Sunday, October 14, 2012

Distortion-Free Flip Operator for Lattices

There's nothing quite like a feature written to a scratch a particular itch... especially one for one of your own itches when actually working on stuff (vs thinking through how someone might work on stuff ;)


I've just committed such a feature for lattice editing. It's an improved tool for mirroring lattices, without the problems of the traditional mirror operator


Inspiration

While working on Tweedle, I found that it's currently difficult to mirror lattices without side-effects. Namely, if you use Ctrl-M to mirror a lattice, it's going to invert the lattice's deform-space while it goes about flipping the verts to give you the intended cage shape. This causes "Bad Things" (TM) to happen:


As can be seen, meshes can end up disappearing, because their normals are inverted by the inverted lattice deform, leading to these being treated as backfaces.

But even if you don't get such artifacts, trying to transform objects deformed by the lattice will be difficult. That's because the objects will now be in "crazyspace". It can be really tricky and counter-intuitive to do (e.g. rotate in opposite direction by asymmetric amounts to get desired result)

Lattice Flip Operator
To solve this problem, I coded up a smarter flip tool for lattices which understands that the order of lattice vertices matters. That is, you can't just swap coordinates or mirror them across invisible mirror lines while leaving those vertices in the same order in the lattice's control point voxel-grid. That will merely invert everything, which to outward appearances is fine, but when deforming leads to all hell being let loose.

The way this operator works is it computes the midpoint (mirror line) for all coordinates on one of its component "axes" (NOTE: lattices call their "XYZ" axes "UVW". As far as I can tell, these are equivalent an aligned with each other.) We then go through swapping pairs of vertices (outside-in, ith from each side along the flipping axis):

The swapping process (steps u=1,2) and mirror on odd (u = "3(ms)"). This is shown for one "w" layer of the lattice - it repeats in much the same way for the other w layers of the lattice

However, in addition to simply swapping the points, once we've got the points where we need them to be, we need to "mirror" these values across the midpoint we calculated earlier. This step is essential for ensuring that we don't simply reimplement the mirror operator: without it, we still get a mismatch of coordinates.
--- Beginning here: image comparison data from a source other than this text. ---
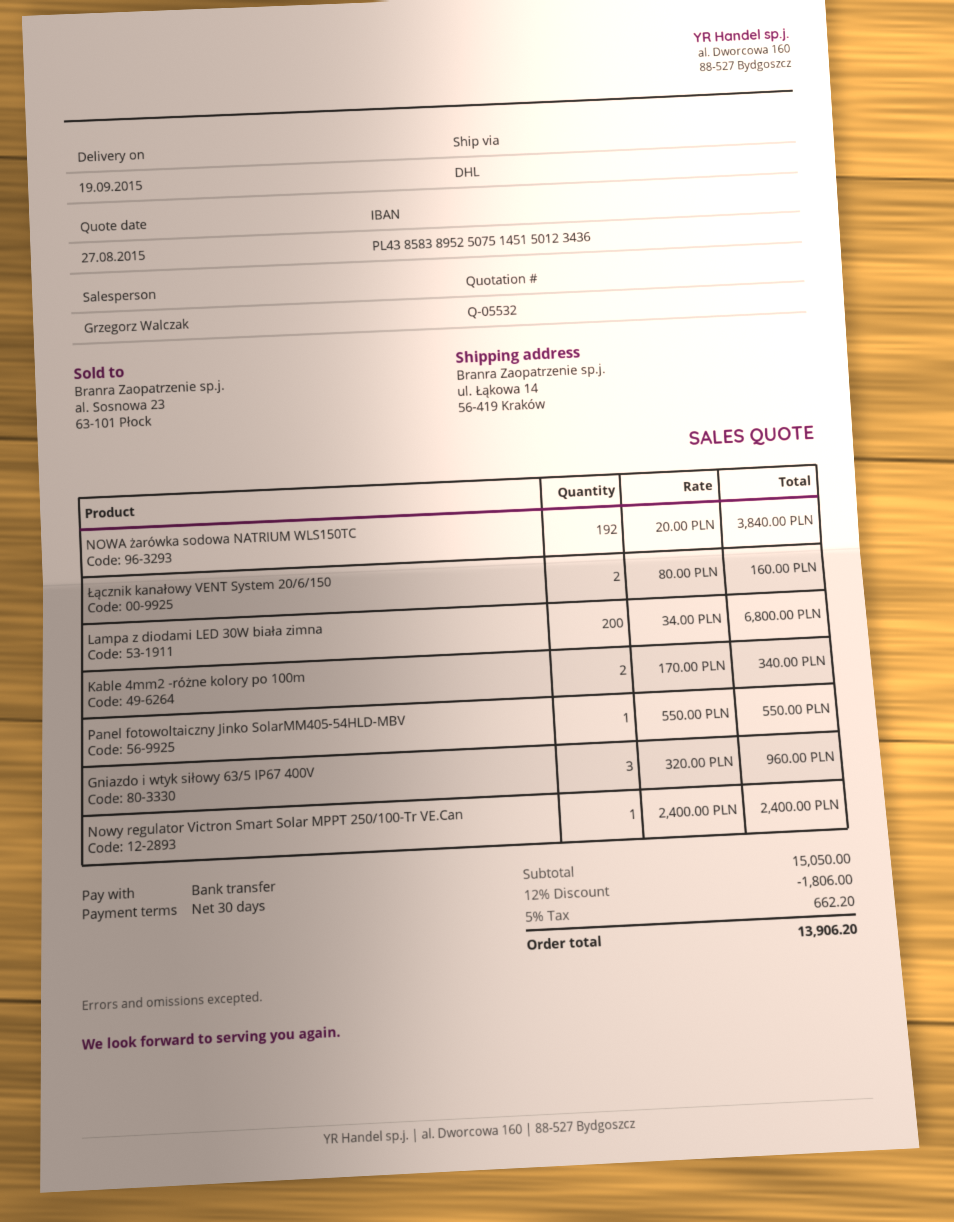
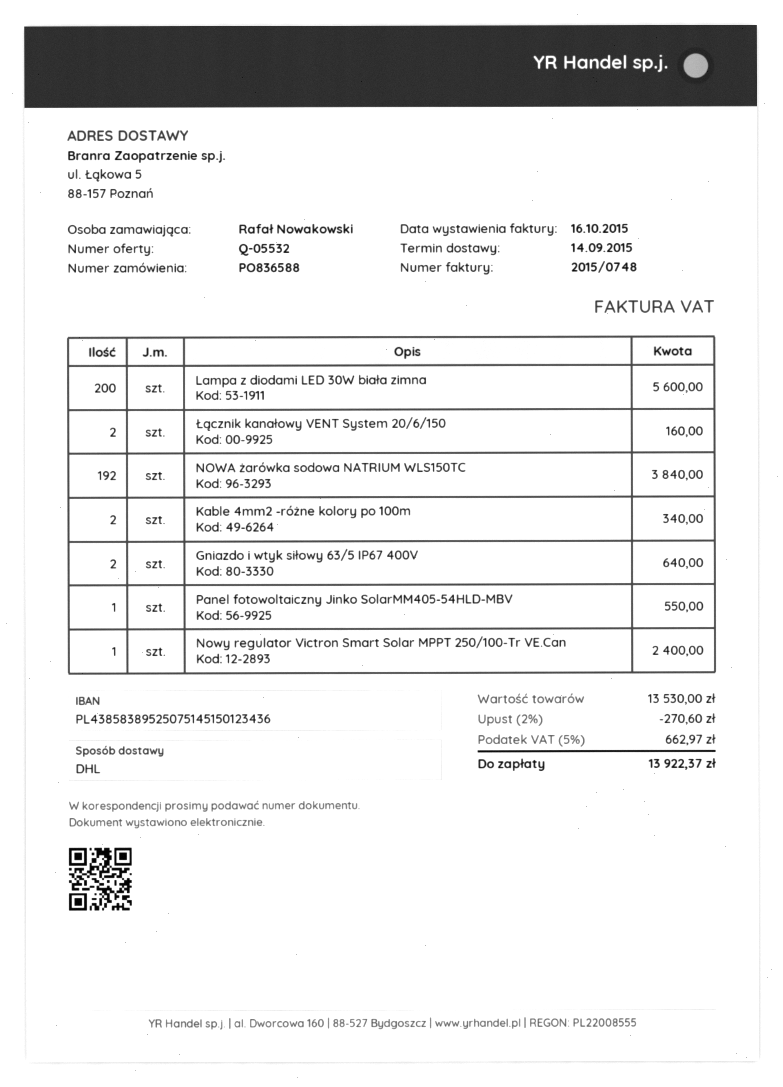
delivery date: 2015-09-19 -> 2015-09-14
ship to: ul. Łąkowa 14, 56-419 Kraków -> ul. Łąkowa 5, 88-157 Poznań
Lampa z diodami LED 30W biała zimna: 200 for 6800.00 -> 200 for 5600.00
Gniazdo i wtyk siłowy 63/5 IP67 400V: 3 for 960.00 -> 2 for 640.00
subtotal: 15050.00 -> 13530.00
discount: 12% = 1806.00 -> 2% = 270.60
tax: 5% = 662.20 -> 5% = 662.97
total: 13906.20 -> 13922.37

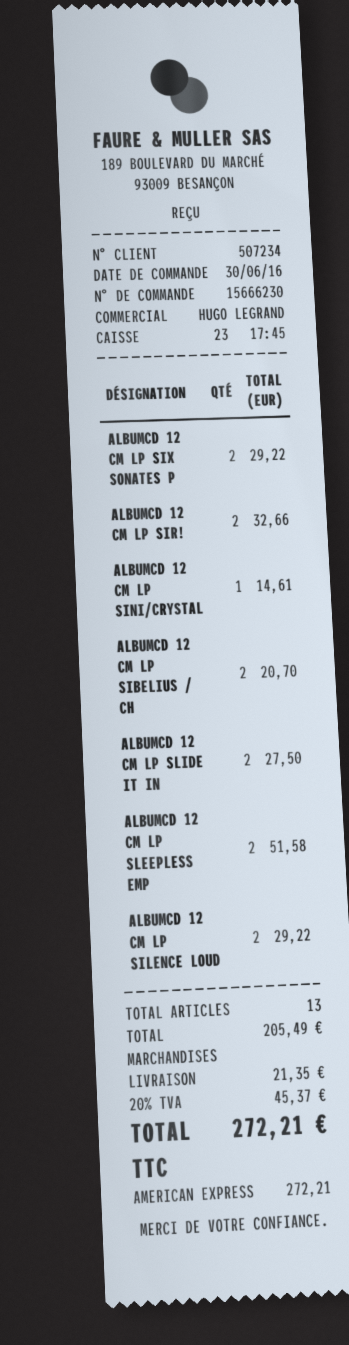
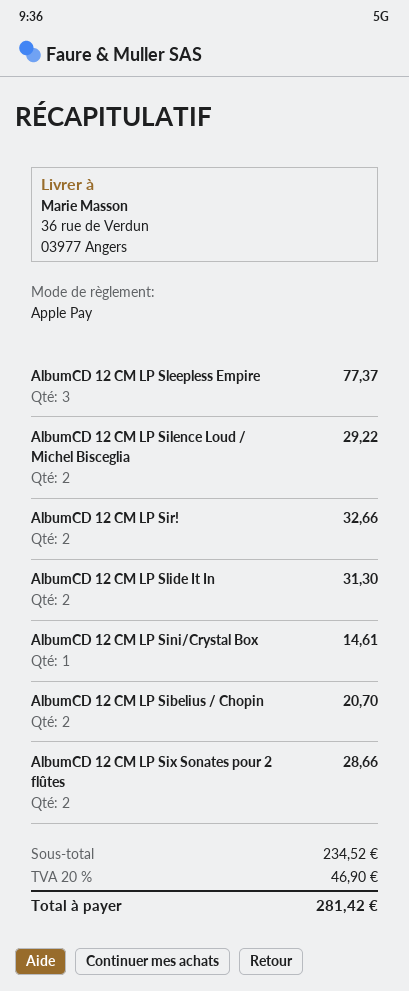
payment method: American Express -> Apple Pay
ALBUMCD 12 CM LP SIX SONATES P: 2 for 29.22 -> 2 for 28.66
ALBUMCD 12 CM LP SLIDE IT IN: 2 for 27.50 -> 2 for 31.30
ALBUMCD 12 CM LP SLEEPLESS EMP: 2 for 51.58 -> 3 for 77.37
subtotal: 205.49 -> 234.52
shipping: 21.35 -> none
tax: 20% = 45.37 -> 20% = 46.90
total: 272.21 -> 281.42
Let's see an example:

As we can see, after swapping, there is a mismatch (shown with arrows from u indices pointing towards the coordinate with the sign that they should go to) where small u-indexed verts have big/positive coordinates, whereas large u-indexed verts have small/negative coordinates. This causes our inversion problems. To fix, we "mirror" these points once they're where they are so that they have the right "sign" and/or are on the right side.

Comparison Between Flip and Mirror
Let's have a look at the difference between using our flipping technique and traditional mirroring, to confirm that I'm not just making all these problems up:

Firstly, here is the mesh deformed after applying U-Flip (see image at top of post for original mesh/lattice configuration):

Nothing much to see here really. Lighting looks nice/flat/standard.

Now, let's see the mesh deformed after applying X-Mirror:
"Oh no! An invader from bad torchlight horror stories!" 

We clearly have some artifacts here, and some rather peculiar shading. However, if you were just looking at the lattice cage, you wouldn't know that anything was wrong.

Usage Notes
So, how do I use this? 
There are two ways to invoke this:
1) Ctrl-F in Lattice Edit Mode
2) From the Lattice menu >> Flip submenu >> ...

What can I use it for?
1) You've created a lattice-based deformer for one cartoonish eye. Now you want to make the second eye, but want to save some time crafting that basic shape again but mirrored.
2) You've got an even more finely crafted setup for stretchy-rigs, and now need to apply it to other parts of the rig.
3) Be creative!


Things to be aware of:
- It currently ignores select status of lattice verts. Since we're dealing with pairs of vertices, if we implemented selection-masking, then you'd probably have to select both to get this to work. Plus, it doesn't seem too useful to do so. Please squawk if that's not the case ;)


Oh, and here's a little the test file for the above.

2 comments:

  1. how can I set pose_bone's rotation ,not affect the child and parent bone?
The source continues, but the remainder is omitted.